(Stored items from a collection)
────────────────
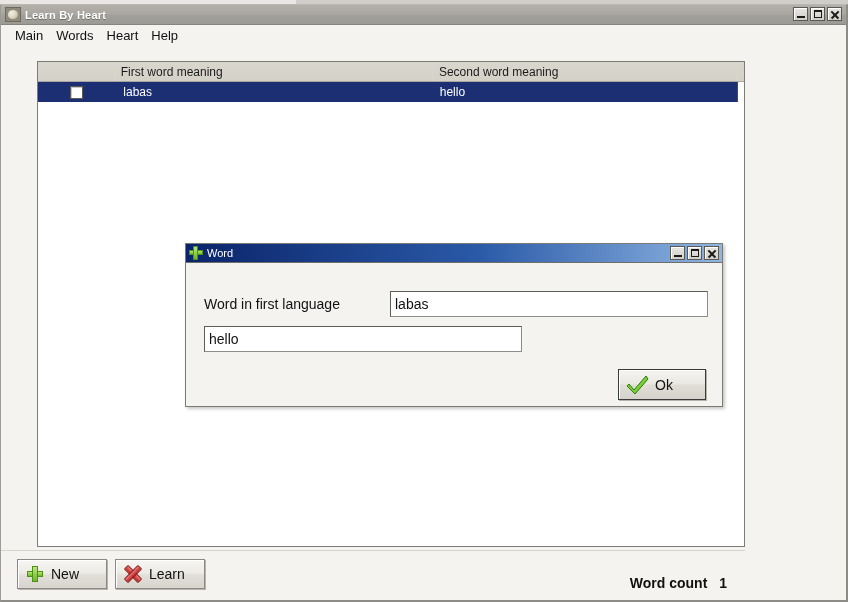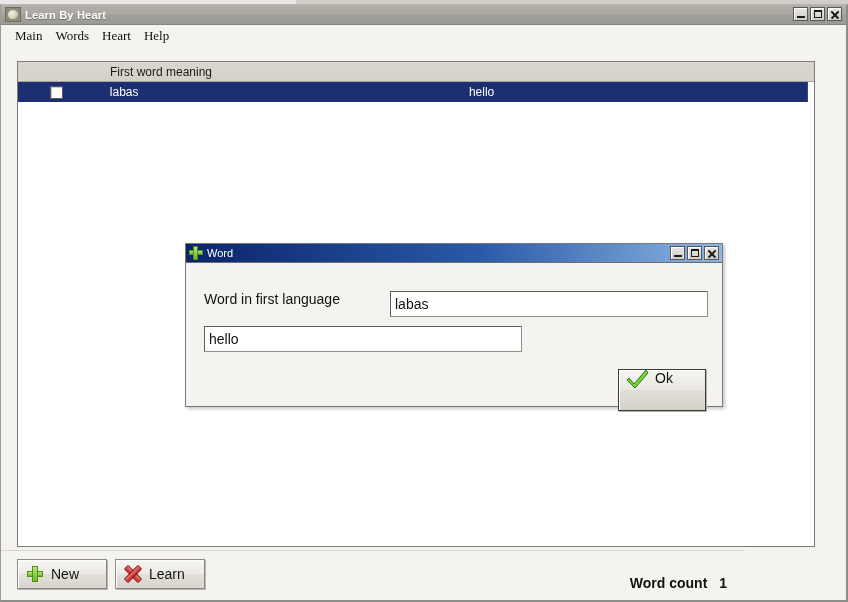"Main" #app-menubar { font-family: Liberation Serif, serif -> none }
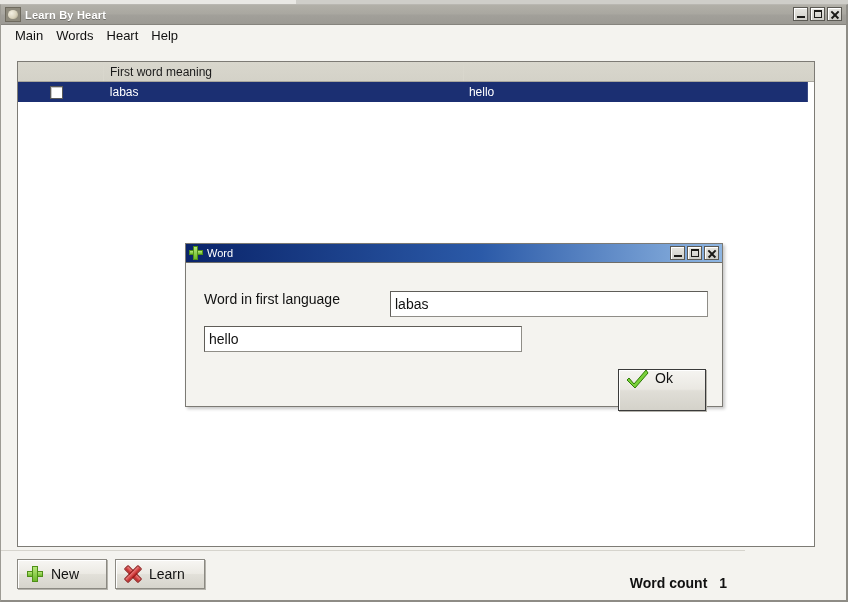"First word meaning" #words-grid { left: 16px -> 36px; width: 798px -> 708px }
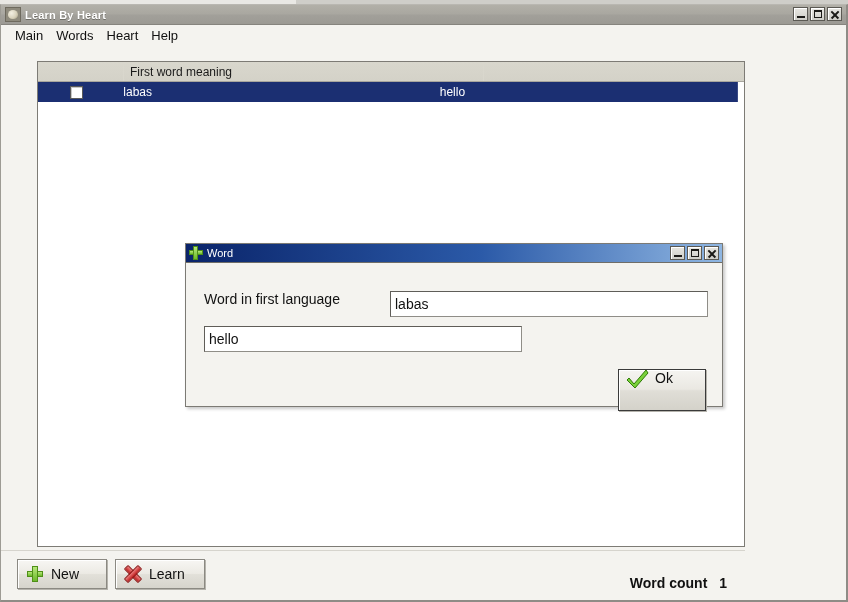"Second word meaning" div.hdr-cell { html: none -> <div>Second word meaning</div> }
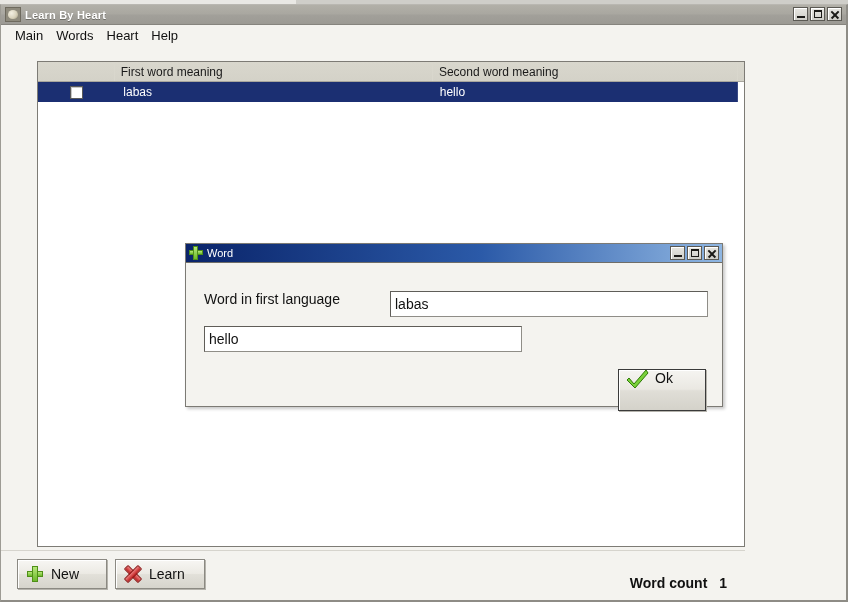"Word in first language" .field-row { align-items: none -> center }
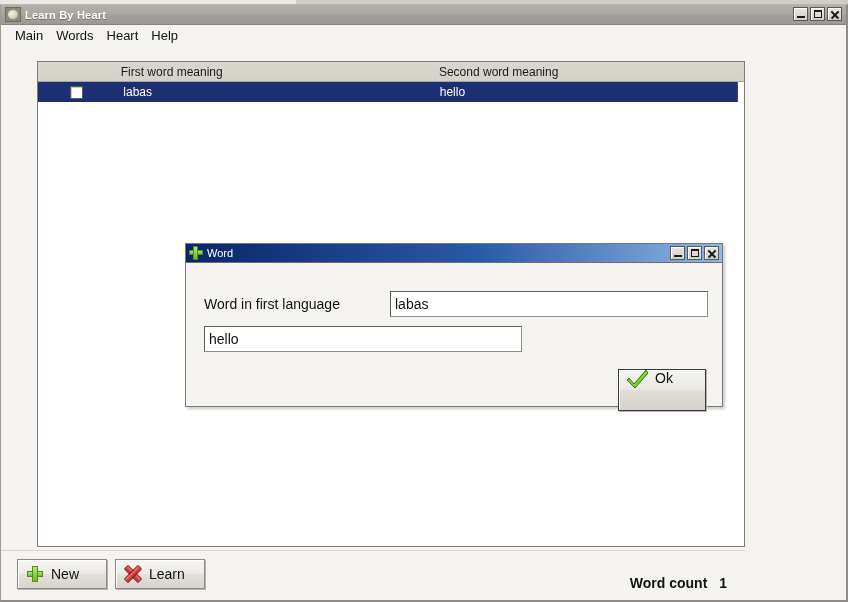"Ok" .dlg-btn { align-items: none -> center; height: 42px -> 31px }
────────────────
## WHAT YOU WILL DO
For every line above, produce an exact transcription that omits the images.

## WRITTEN SOLUTION
"Main" #app-menubar { font-family: Liberation Serif, serif -> none }
"First word meaning" #words-grid { left: 16px -> 36px; width: 798px -> 708px }
"Second word meaning" div.hdr-cell { html: none -> <div>Second word meaning</div> }
"Word in first language" .field-row { align-items: none -> center }
"Ok" .dlg-btn { align-items: none -> center; height: 42px -> 31px }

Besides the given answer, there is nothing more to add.